Implement SVM with SMO from scratch in Python

Support vector machine (SVM) plays an important role in machine learning. Actually, SVM is one of my favorite models because of its analytical property. Its main idea is to find the optimal hyperplane that can linearly separate the data, or maximise margin in the feature space. It is one of the most robust models based on statistical learning framework in VC theory (Vapnik–Chervonenkis theory). The determination of the model parameters is a quadratic programming problem, or convex optimisation more specifically. Its solution is usually sparse, and the new input prediction depends only on the evaluation of a subset of training data with kernel function. One of the most common and efficient approaches to train SVM is sequential minimal optimisation (SMO), which breaks down the problem into solving a pair of parameters analytically at each step.

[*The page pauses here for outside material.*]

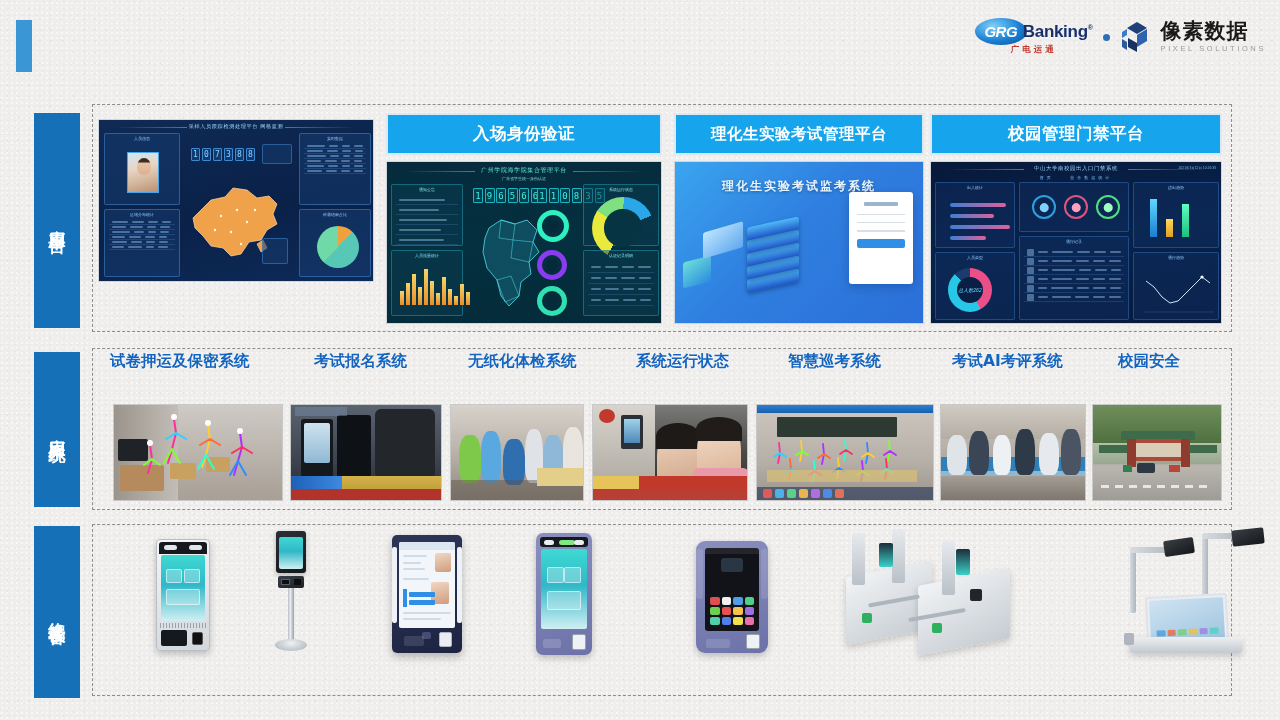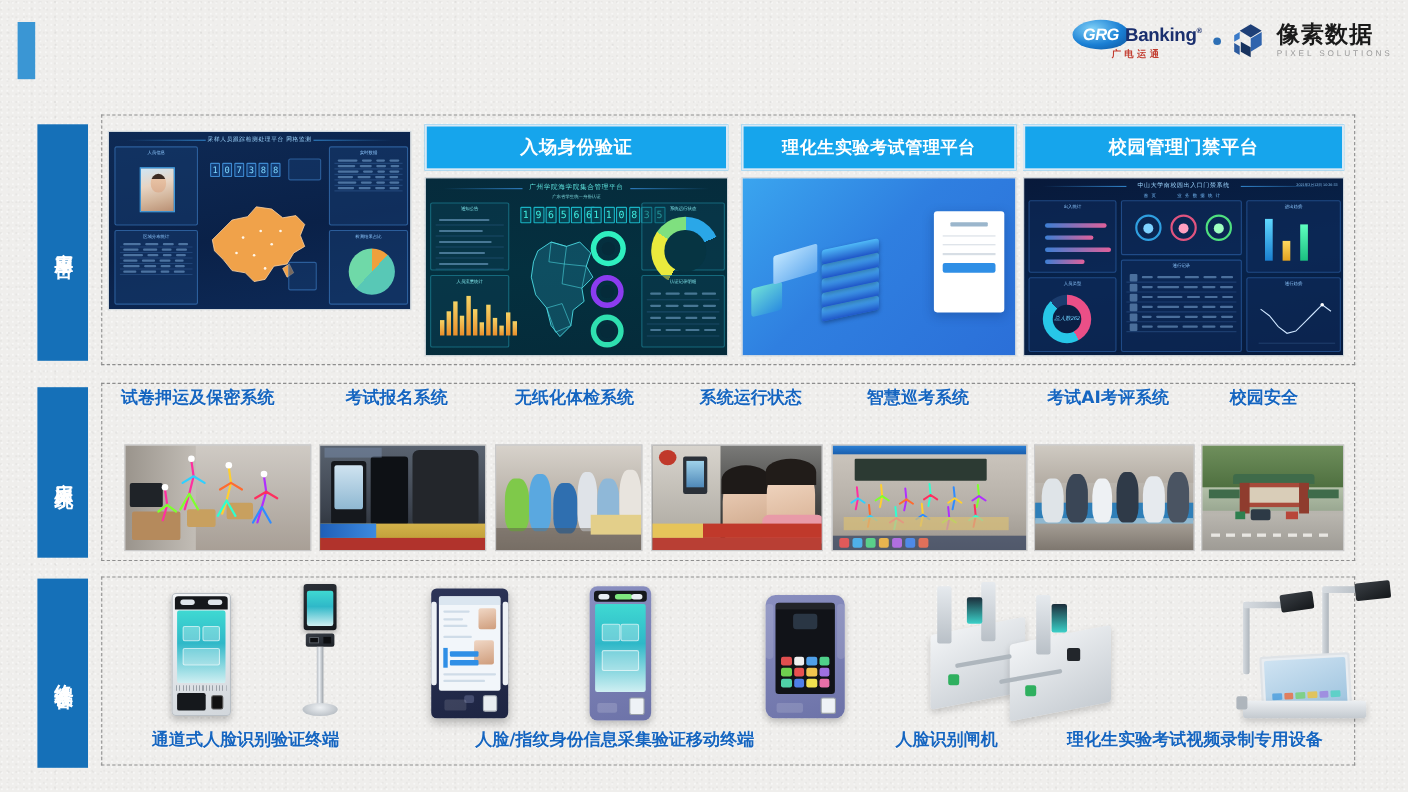"理化生实验考试监考系统" div.db3-title { html: none -> <div>理化生实验考试监考系统</div> }
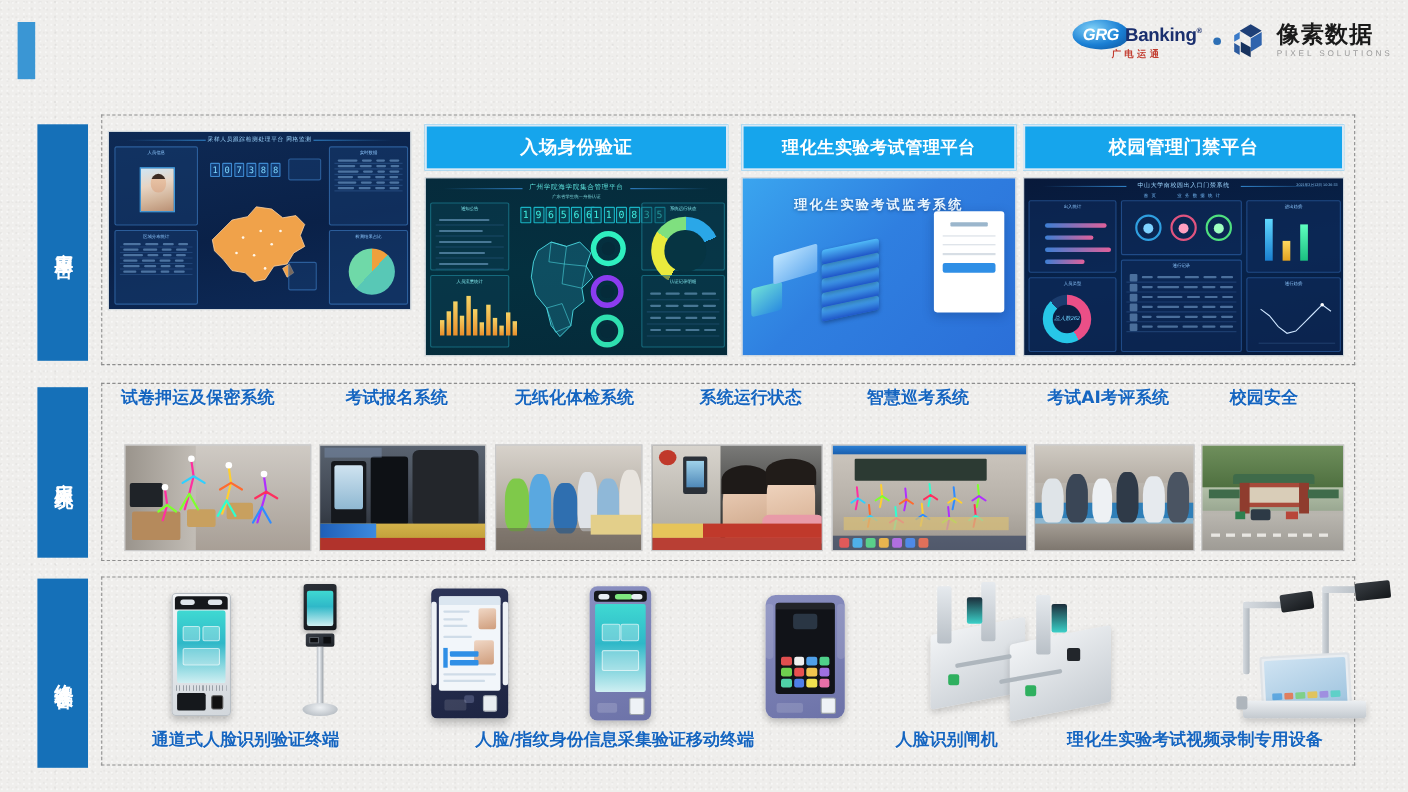"通道式人脸识别验证终端" div.dev-labels { html: <div> <div>通道式人脸识别验证终端</div> <div>人脸/指纹身份信息采集验证移动终端</div> <div>人脸识别闸机</div> <div>理化生实验考试视频录制专用设备</div> </div> -> none }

Besides, SMO also eliminates the need for matrix storage issue when the training data size is huge.

Recall the Objective Function of SVM

We want to find a hyperplane $w^T x + b = 0$ and maximise the margin width $2M$ in order to separate the data labeled as $y = \pm 1$. All data points should be correctly classified, i.e. $y_i(w^T x_i + b) > 0$ for all $i$,

$$ \displaylines { \max_{w,b} M \\ \textrm{ s.t. } \frac{y_i(w^T x_i + b)}{ \Vert w \Vert} \ge M, \forall i=1,2,...,N } $$

The above optimisation problem can be converted into a dual form of Lagrangian function, maximising $L$:

$$ \displaylines { L(\alpha)=\sum^{N}_{i} \alpha_i - \frac{1}{2} \sum^{N}_{i}\sum^{N}_{j} y_i y_j \alpha_i \alpha_j {x_i}^T x_j \\ \textrm{ s.t. } 0 \le \alpha_i, \forall i \\ \textrm{ and } \sum^{N}_{i}y_i \alpha_i = 0 } \tag{1} $$

The solution for $w$ is

\[ w = \sum^{N}_{i} y_i \alpha_i x_i \tag{2} \]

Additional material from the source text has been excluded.